* _EXERCISE INSTRUCTIONS_: Leaving the pictures aside, write out the whole listing below exactly.

* _DATA EXTRACTS_:

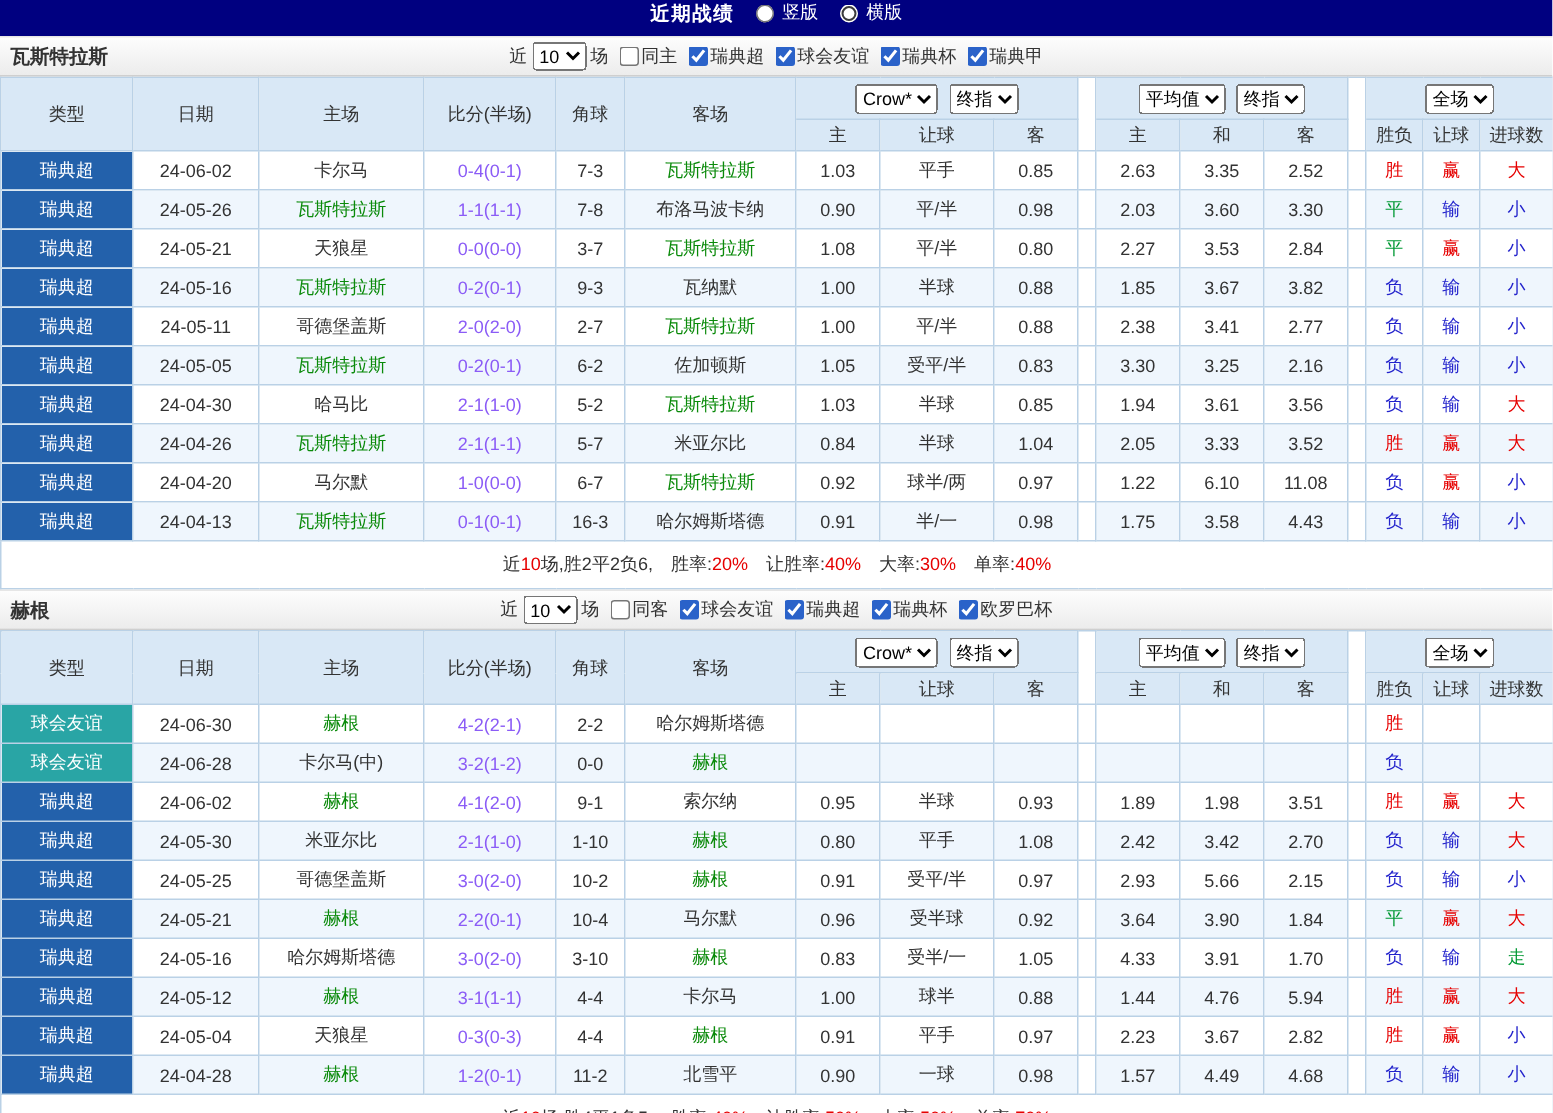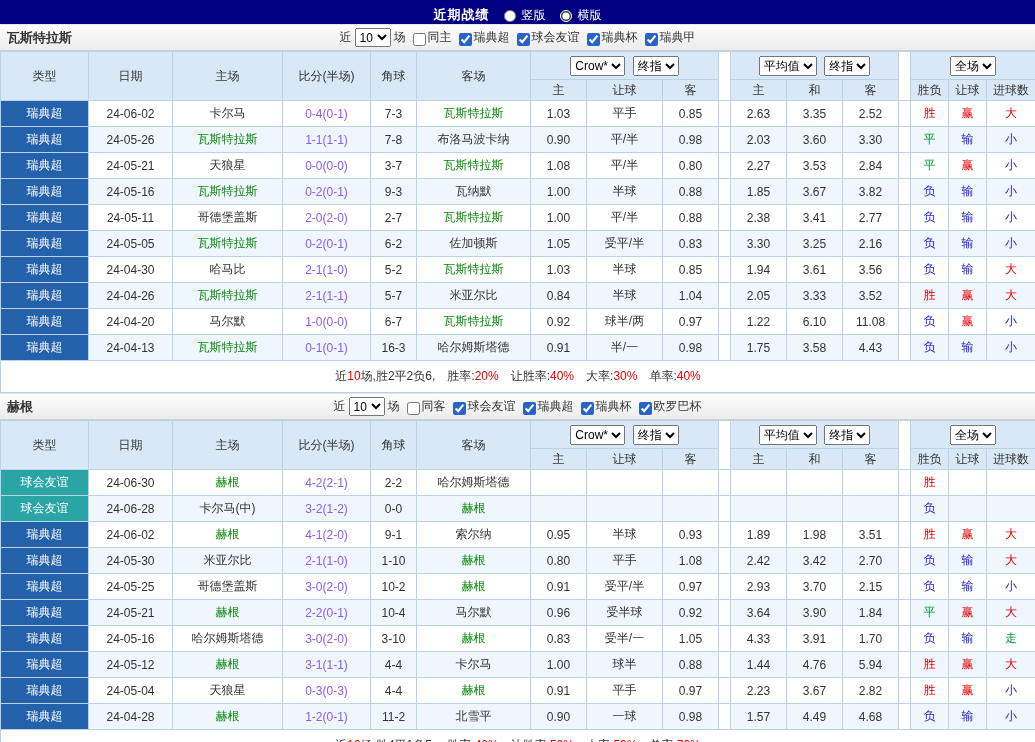--- a/index.html
+++ b/index.html
@@ -7,7 +7,7 @@
   body{width:1035px;min-height:742px;background:#fff;font-family:"Liberation Sans","DejaVu Sans",sans-serif;}
 
   
-  .topbar{height:24px;background:#000080;display:flex;align-items:flex-end;justify-content:center;gap:14px;color:#fff;font-size:12px}
+  .topbar{height:24px;background:#000080;display:flex;align-items:flex-start;justify-content:center;gap:14px;color:#fff;font-size:12px}
   .topbar .title{font-weight:bold;font-size:13px;letter-spacing:1px}
   .topbar label{display:inline-flex;align-items:center;gap:6px;cursor:pointer}
   .topbar input{margin:0;width:12px;height:12px;accent-color:#ffffff}

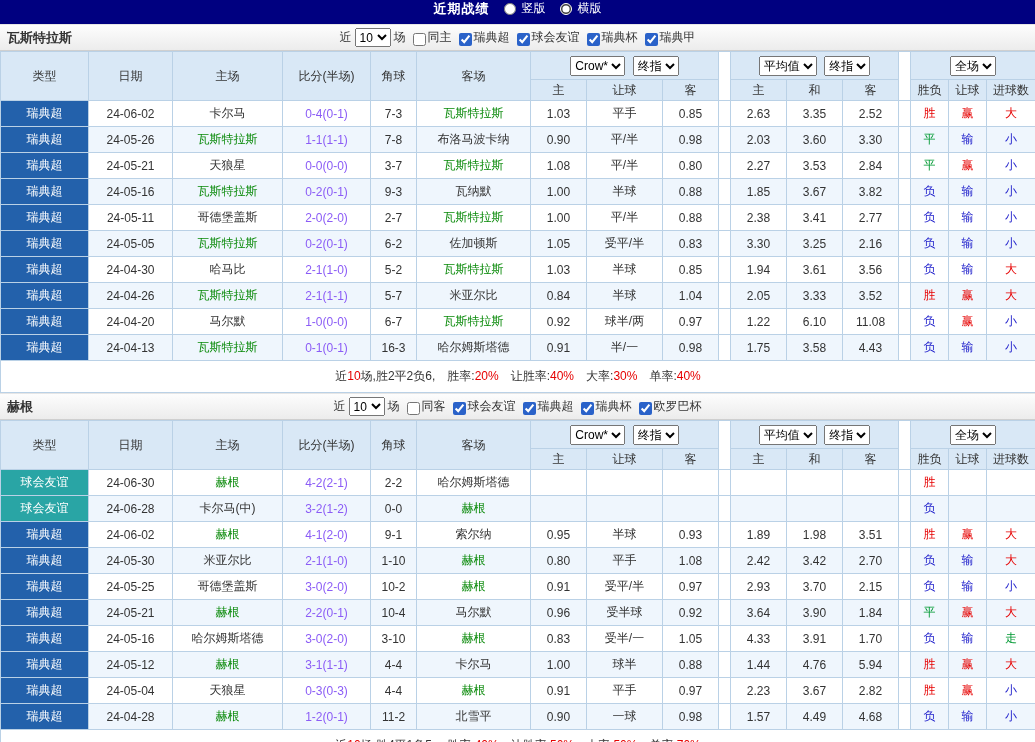--- a/index.html
+++ b/index.html
@@ -17,7 +17,7 @@
   .section-title{position:absolute;left:7px;top:0;height:100%;display:flex;align-items:center;font-weight:bold;font-size:13px;color:#333}
   .filters{display:flex;align-items:center}
   .filters select{font-size:12px;height:19px;margin:0 3px}
-  .filters label{display:inline-flex;align-items:flex-end;gap:2px;margin-left:7px;cursor:pointer}
+  .filters label{display:inline-flex;align-items:center;gap:2px;margin-left:7px;cursor:pointer}
   .filters input{margin:0;width:13px;height:13px;accent-color:#2a62c9}
 
   

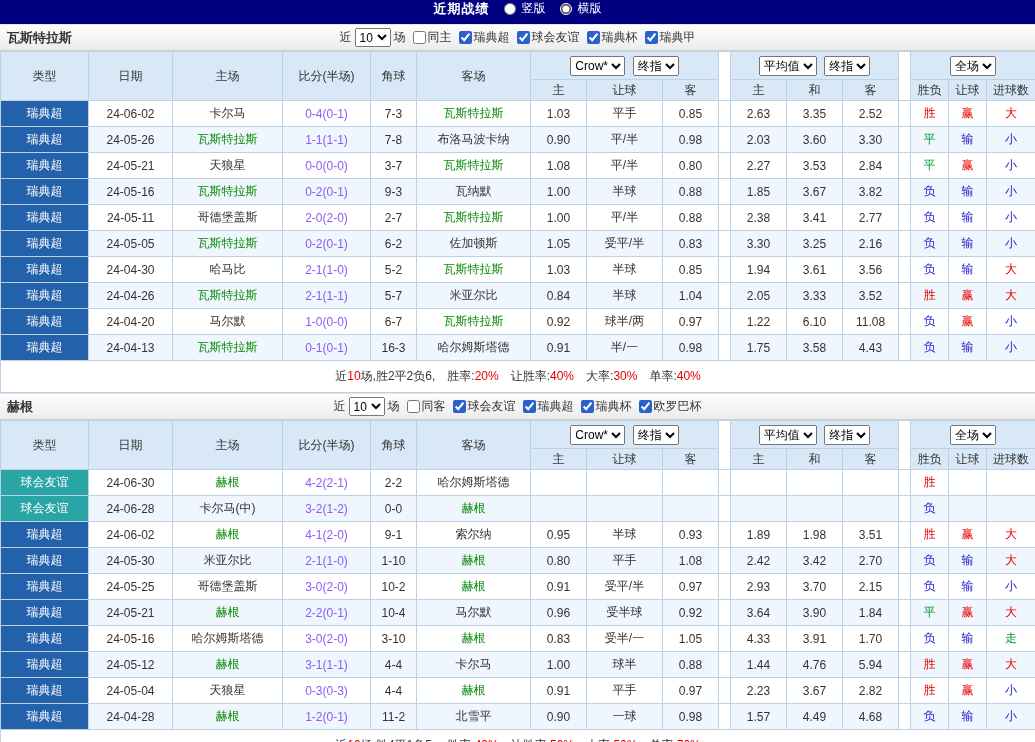--- a/index.html
+++ b/index.html
@@ -529,7 +529,7 @@
     <td>0.97</td>
     <td class="sep"></td>
     <td>2.93</td>
-    <td>3.70</td>
+    <td>5.66</td>
     <td>2.15</td>
     <td class="sep"></td>
     <td class="c-blue">负</td>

* _EXERCISE ANSWER_:
--- a/index.html
+++ b/index.html
@@ -7,7 +7,7 @@
   body{width:1035px;min-height:742px;background:#fff;font-family:"Liberation Sans","DejaVu Sans",sans-serif;}
 
   
-  .topbar{height:24px;background:#000080;display:flex;align-items:flex-end;justify-content:center;gap:14px;color:#fff;font-size:12px}
+  .topbar{height:24px;background:#000080;display:flex;align-items:flex-start;justify-content:center;gap:14px;color:#fff;font-size:12px}
   .topbar .title{font-weight:bold;font-size:13px;letter-spacing:1px}
   .topbar label{display:inline-flex;align-items:center;gap:6px;cursor:pointer}
   .topbar input{margin:0;width:12px;height:12px;accent-color:#ffffff}

--- a/index.html
+++ b/index.html
@@ -17,7 +17,7 @@
   .section-title{position:absolute;left:7px;top:0;height:100%;display:flex;align-items:center;font-weight:bold;font-size:13px;color:#333}
   .filters{display:flex;align-items:center}
   .filters select{font-size:12px;height:19px;margin:0 3px}
-  .filters label{display:inline-flex;align-items:flex-end;gap:2px;margin-left:7px;cursor:pointer}
+  .filters label{display:inline-flex;align-items:center;gap:2px;margin-left:7px;cursor:pointer}
   .filters input{margin:0;width:13px;height:13px;accent-color:#2a62c9}
 
   

--- a/index.html
+++ b/index.html
@@ -529,7 +529,7 @@
     <td>0.97</td>
     <td class="sep"></td>
     <td>2.93</td>
-    <td>3.70</td>
+    <td>5.66</td>
     <td>2.15</td>
     <td class="sep"></td>
     <td class="c-blue">负</td>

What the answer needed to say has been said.